Dans cette hypothèse, il est toutefois nécessaire d’être vigilant sur la procédure à mettre en place car il ne peut s’agir d’un licenciement disciplinaire mais plutôt d’un licenciement pour cause réelle et sérieuse.
Cette distinction est importante notamment en matière de préavis et d’indemnité de licenciement par rapport à un licenciement disciplinaire pour faute grave par exemple.
La portée d’une clause insérée au contrat de travail
Certains contrats de travail prévoient des clauses usuelles qui précisent clairement que le retrait ou la suspension du permis de conduire du salarié constitue une cause de licenciement.
Or, ces clauses ne sont d’aucune utilité et un licenciement qui serait prononcé uniquement sur le fondement de la violation de cette clause serait jugé abusif3.
La Cour de cassation considère en effet qu’aucune clause du contrat ne peut valablement décider qu’une circonstance quelconque constituera en elle-même une cause de licenciement.
Bien qu’il ne soit pas pertinent d’insérer une clause aussi radicale au sein du contrat de travail, il peut être efficace d’insérer une clause qui confirmerait la nécessité pour le salarié de disposer d’un permis de conduire valide pour l’exercice de ses fonctions.
De cette manière, en cas de retrait ou de suspension de permis de conduire du salarié, il sera plus aisé de démontrer que les missions du salarié nécessitent réellement un permis de conduire.
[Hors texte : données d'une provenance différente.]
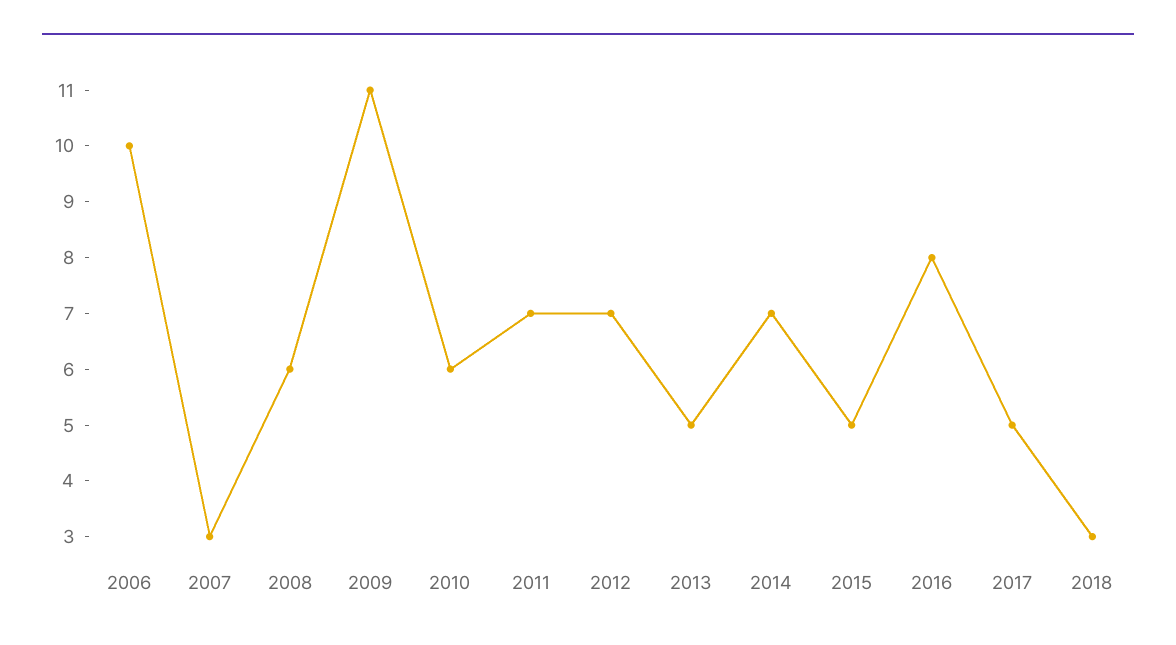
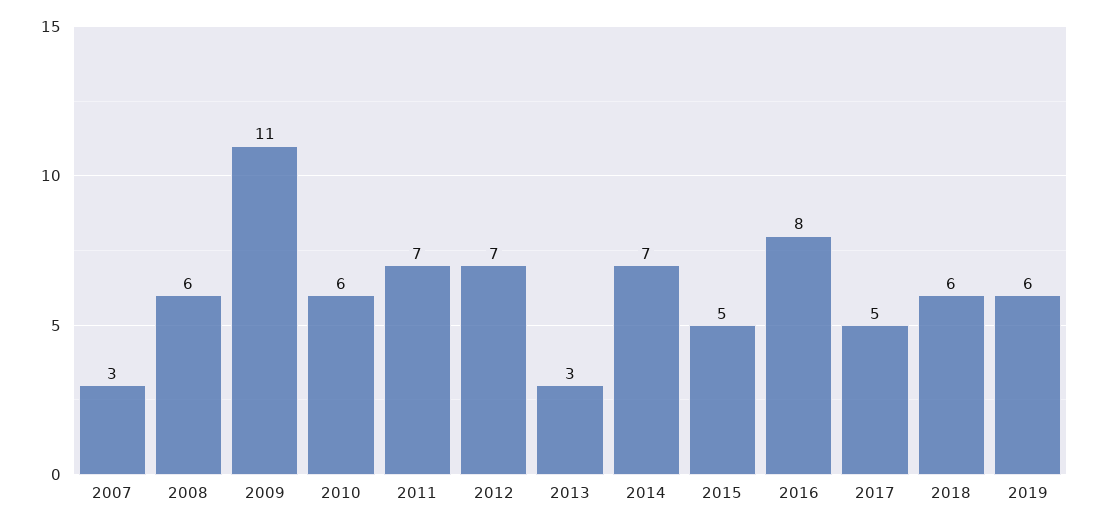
2006: 10 -> none
2013: 5 -> 3
2018: 3 -> 6
2019: none -> 6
Cela ne prive cependant pas l’employeur de la nécessité de rapporter la preuve d’un trouble objectif au fonctionnement de l’entreprise pour procéder au licenciement.
Ainsi, face à une telle situation, de nombreux éléments doivent être analysés et pris en compte afin de déterminer la réaction à adopter.
Qu’il s’agisse de la procédure à mener, de la rédaction de la lettre de licenciement ou des contrats de travail en amont, il est recommandé de se faire accompagner avant de prendre toute mesure définitive qui pourrait être contestée et mener à une condamnation de l’entreprise.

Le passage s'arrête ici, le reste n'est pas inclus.